Both live in mudm_tools and operate on MuDMFeature / MuDMFeatureCollection objects from the core mudm package. The four GeoParquet/Arrow functions and the two glTF functions, plus their config models, are all re-exported at the top level:
from mudm_tools import (
to_geoparquet, from_geoparquet,
to_arrow_table, from_arrow_table, ArrowConfig,
to_glb, to_gltf, GltfConfig,
)
Where the data comes from
These exporters take an already-built muDM collection. If you need to build one first — e.g. from a DataFrame — see the df_to_microjson example script (python -m mudm_tools.examples.df_to_microjson) or load and validate an existing file. To turn meshes into a tiled 3D scene instead of a single file, see the 3D Tiling guide.
GeoParquet & Arrow¶
Export a collection to GeoParquet¶
to_geoparquet builds an Arrow table from your features and writes it to a single .parquet file. Parent directories are created automatically, and the written pyarrow.Table is returned (not None), which is handy if you want to inspect it.

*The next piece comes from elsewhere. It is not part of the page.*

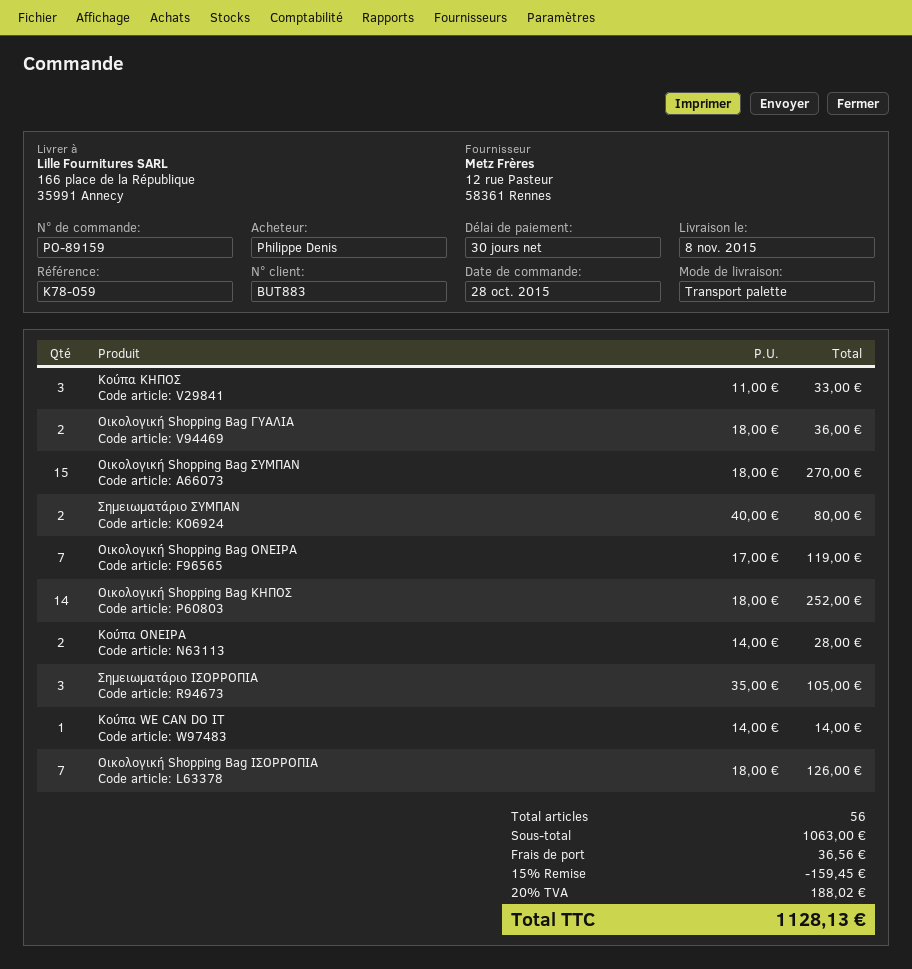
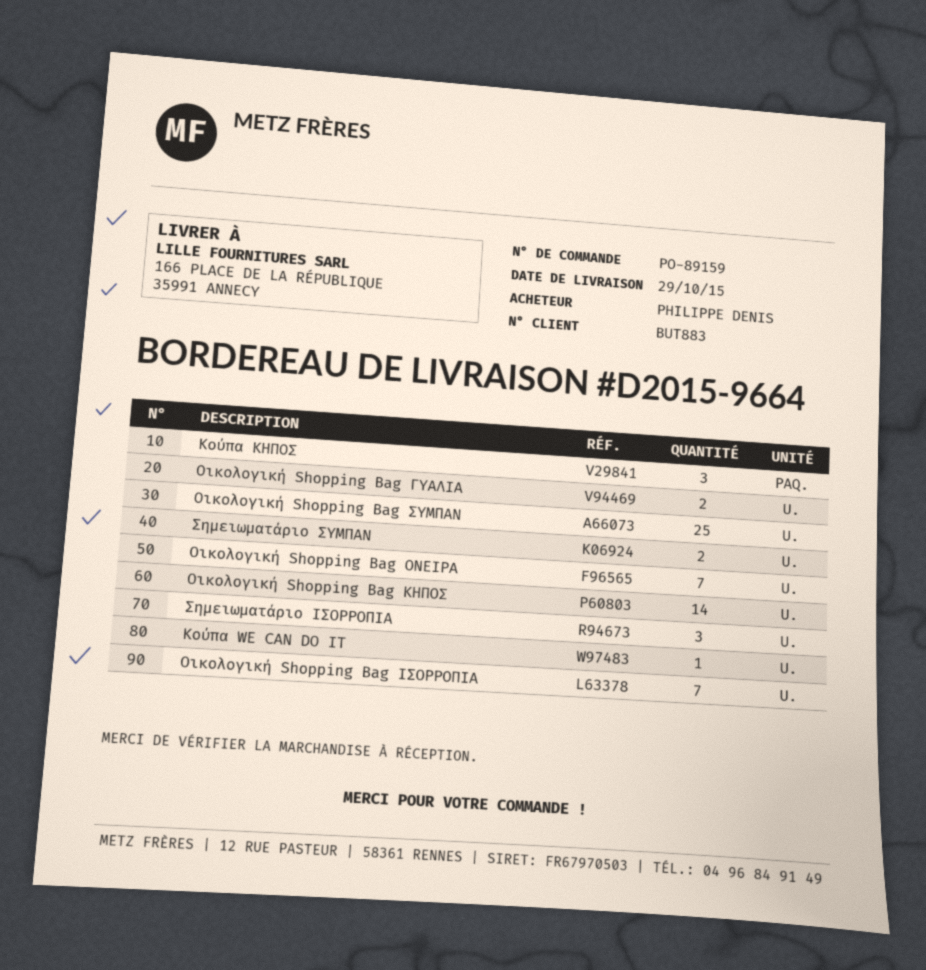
delivery date: 2015-11-08 -> 2015-10-29
Οικολογική Shopping Bag ΣΥΜΠΑΝ: 15 -> 25
Κούπα ΟΝΕΙΡΑ: 2 -> none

from mudm_tools import to_geoparquet, ArrowConfig
# `fc` is a MuDMFeatureCollection (or a single MuDMFeature)
table = to_geoparquet(fc, "output.parquet")
# Optionally customise the geometry column name
table = to_geoparquet(fc, "output.parquet", ArrowConfig(primary_geometry_column="geom"))

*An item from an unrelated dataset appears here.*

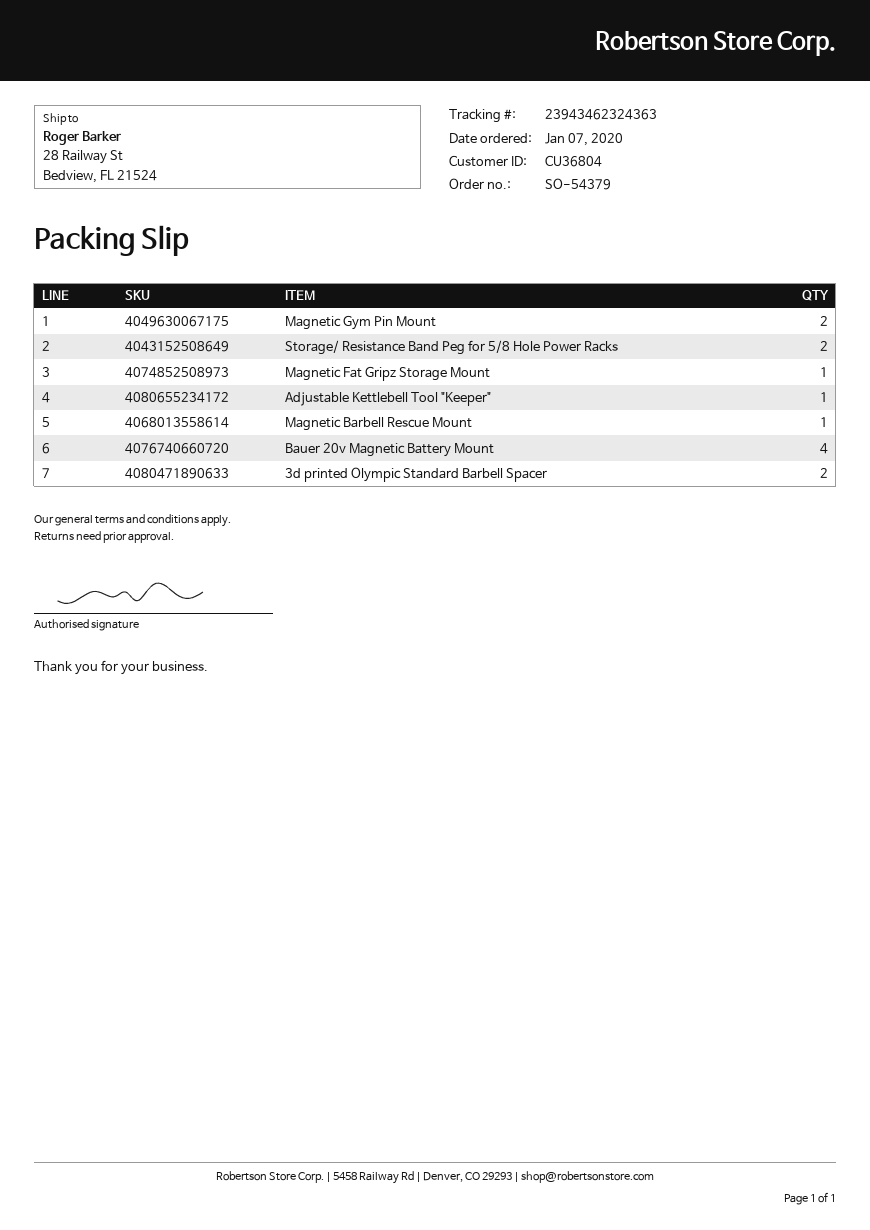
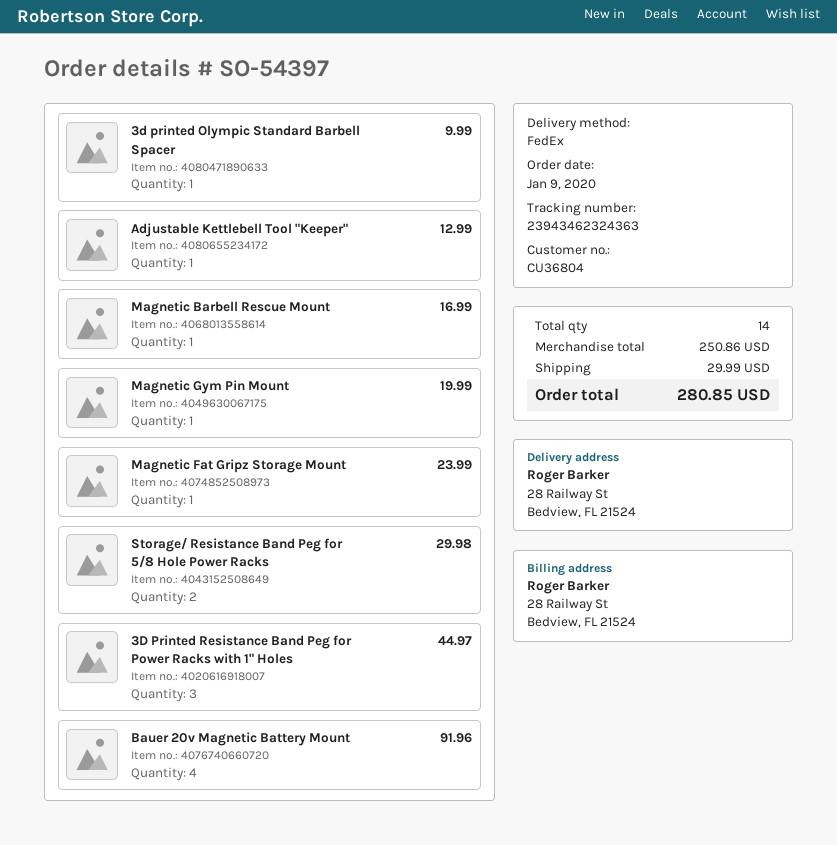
order number: SO-54379 -> SO-54397
order date: 2020-01-07 -> 2020-01-09
Magnetic Gym Pin Mount: 2 -> 1
3d printed Olympic Standard Barbell Spacer: 2 -> 1
3D Printed Resistance Band Peg for Power Racks with 1" Holes: none -> 3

The resulting schema has three reserved columns followed by one column per distinct feature property:
id : string (str(feature.id) or null)
featureClass : string
<geometry> : binary (WKB) (column name = ArrowConfig.primary_geometry_column, default "geometry")
<prop columns>: bool | int64 | float64 | string (one per distinct property, inferred type)
GeoParquet 1.1 metadata is attached to the schema under the b"geo" key (containing version, primary_column, and per-column encoding/geometry_types/bbox). If the collection carries vocabularies, they are stored under b"mudm:vocabularies".
Property type inference
Each property becomes one Arrow column whose type is inferred from its values:
| Values across rows | Arrow column type |
|---|---|
all bool |
bool |
all int (non-bool) |
int64 |
| all numeric (mix of int/float) | float64 |
all str |
string |
mixed / dict / list |
JSON-serialized into a string column |
3D geometries record a Z suffix in the geo metadata (e.g. "LineString Z"). muDM TIN and PolyhedralSurface geometries are converted to a Shapely MultiPolygon before WKB encoding.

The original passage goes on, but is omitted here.